Protocoles. Voilà pour le télétravail, expérience massive mais pas exclusive. Qu’en est-il donc des fameux «premiers de corvée», qui ont dû continuer de répondre sur le terrain aux besoins les plus essentiels de la société (les soins, l’hygiène, la nourriture), pandémie ou non ? Eux aussi ont été sondés par l’Anact, avec des résultats différents des télétravailleurs. Sur 800 répondants, ils étaient ainsi 67 % à se sentir plus fatigués (dont 25% beaucoup plus), et 42 % à se dire dans l’incapacité de réaliser les missions habituelles.

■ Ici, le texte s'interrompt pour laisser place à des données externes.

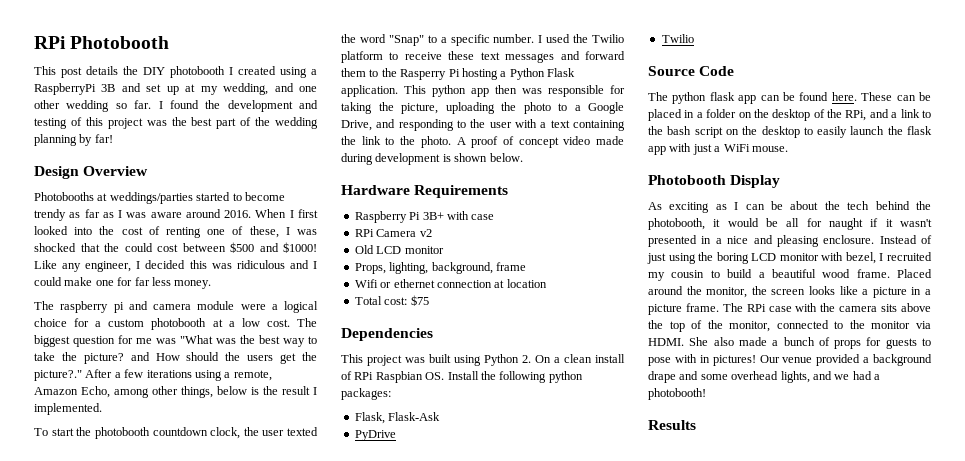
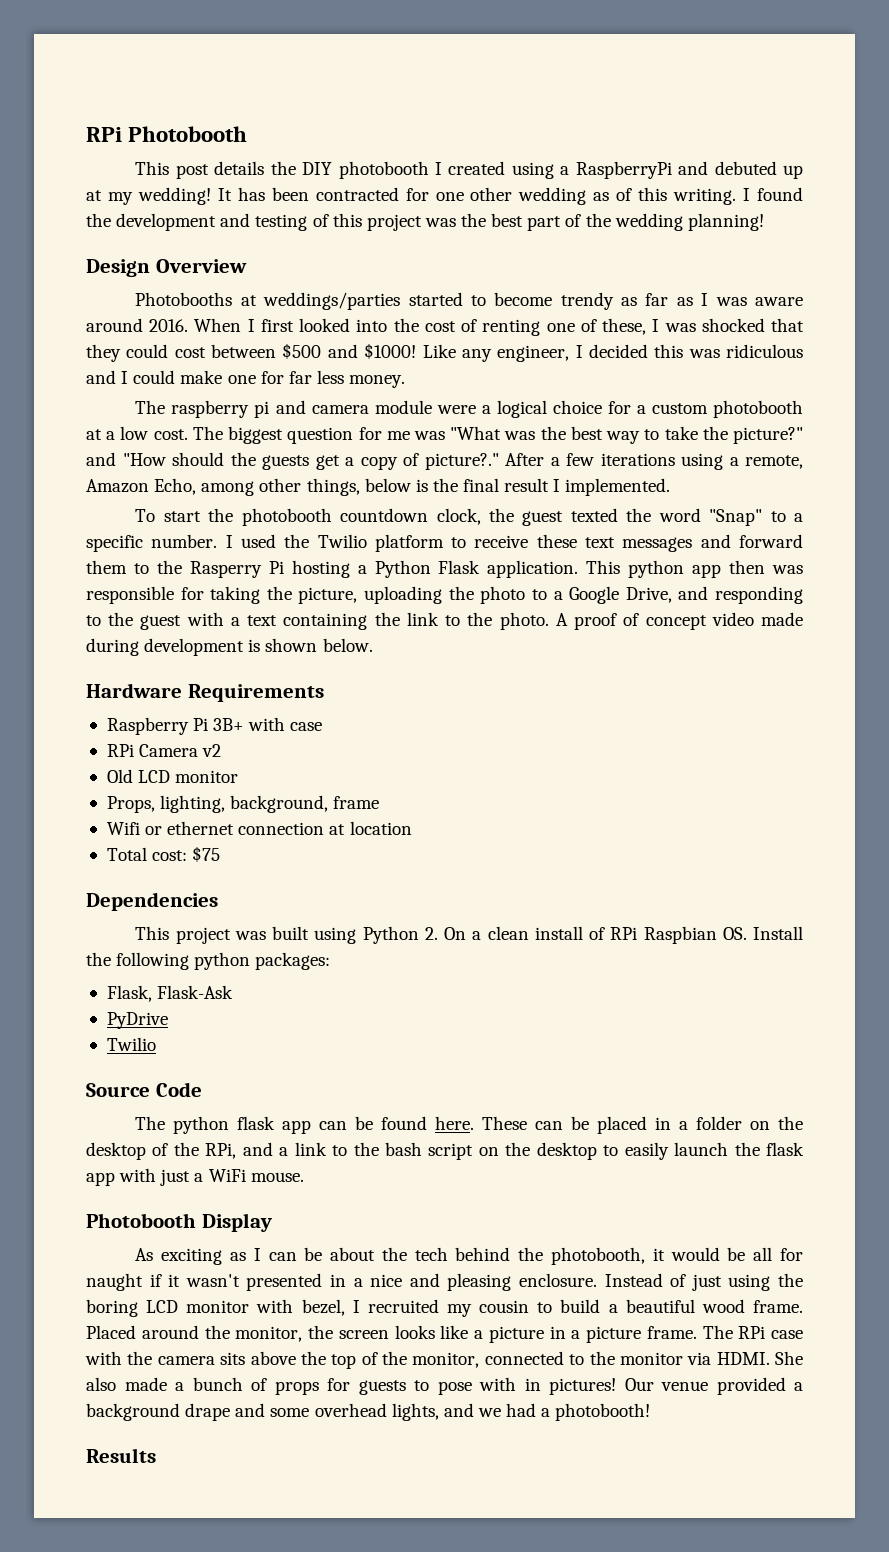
- This post details the DIY photobooth I created using a RaspberryPi 3B and set up at my wedding, and one other wedding so far.
+ This post details the DIY photobooth I created using a RaspberryPi and debuted up at my wedding! It has been contracted for one other wedding as of this writing.
- I found the development and testing of this project was the best part of the wedding planning by far!
+ I found the development and testing of this project was the best part of the wedding planning!
- When I first looked into the cost of renting one of these, I was shocked that the could cost between $500 and $1000!
+ When I first looked into the cost of renting one of these, I was shocked that they could cost between $500 and $1000!
- The biggest question for me was "What was the best way to take the picture? and How should the users get the picture?."
+ The biggest question for me was "What was the best way to take the picture?" and "How should the guests get a copy of picture?."
- After a few iterations using a remote, Amazon Echo, among other things, below is the result I implemented.
+ After a few iterations using a remote, Amazon Echo, among other things, below is the final result I implemented.
- To start the photobooth countdown clock, the user texted the word "Snap" to a specific number.
+ To start the photobooth countdown clock, the guest texted the word "Snap" to a specific number.
- This python app then was responsible for taking the picture, uploading the photo to a Google Drive, and responding to the user with a text containing the link to the photo.
+ This python app then was responsible for taking the picture, uploading the photo to a Google Drive, and responding to the guest with a text containing the link to the photo.

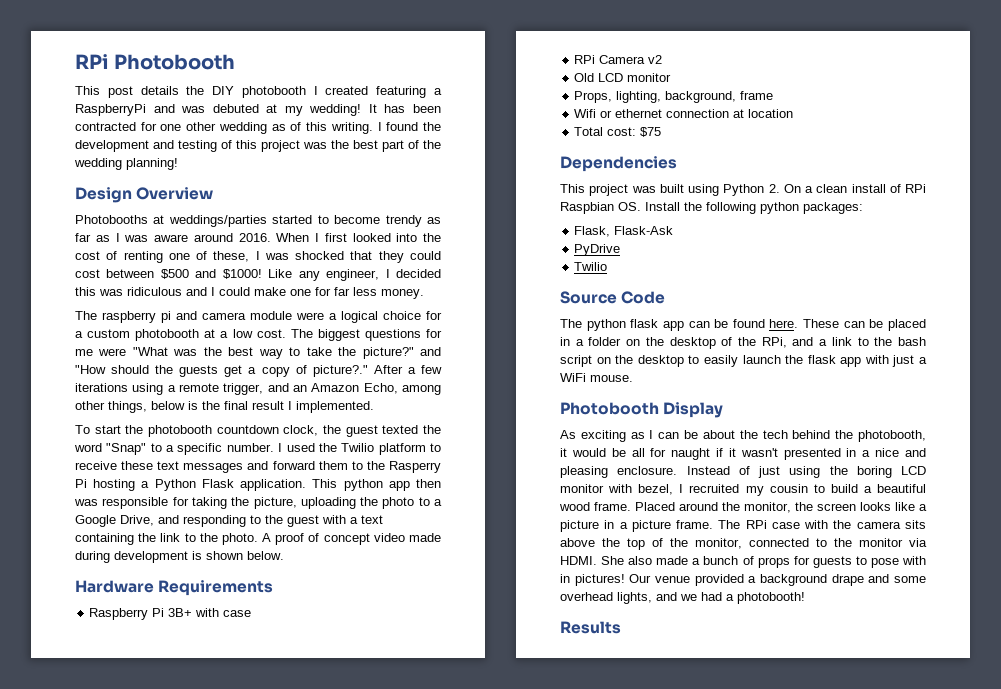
- This post details the DIY photobooth I created using a RaspberryPi and debuted up at my wedding!
+ This post details the DIY photobooth I created featuring a RaspberryPi and was debuted at my wedding!
- The biggest question for me was "What was the best way to take the picture?" and "How should the guests get a copy of picture?."
+ The biggest questions for me were "What was the best way to take the picture?" and "How should the guests get a copy of picture?."
- After a few iterations using a remote, Amazon Echo, among other things, below is the final result I implemented.
+ After a few iterations using a remote trigger, and an Amazon Echo, among other things, below is the final result I implemented.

Plus que les autres, ces travailleurs ont pu voir leur épuisement physique augmenter, affirme Lise Gaignard, pour une raison simple : «Il n’y a eu aucun mouvement patronal de remerciement, de contrepartie.» Hormis une prime allant jusqu’à 1 000 euros pour certains, au prorata du temps passé au travail, les rémunérations flirtant avec le smic n’ont en effet pas été revalorisées. Et, dans le cas des soignants, un cap a été franchi lorsque les organisations que le personnel de terrain avait lui-même mises en place pour absorber l’afflux de patients ont été stoppées net, la hiérarchie et les protocoles inefficaces reprenant leurs droits. De quoi faire passer un cap fatidique, selon Lise Gaignard : «Ce qui pouvait auparavant être vécu sur le mode dépressif est maintenant extrêmement conscientisé. Et s’est transformé en rage.»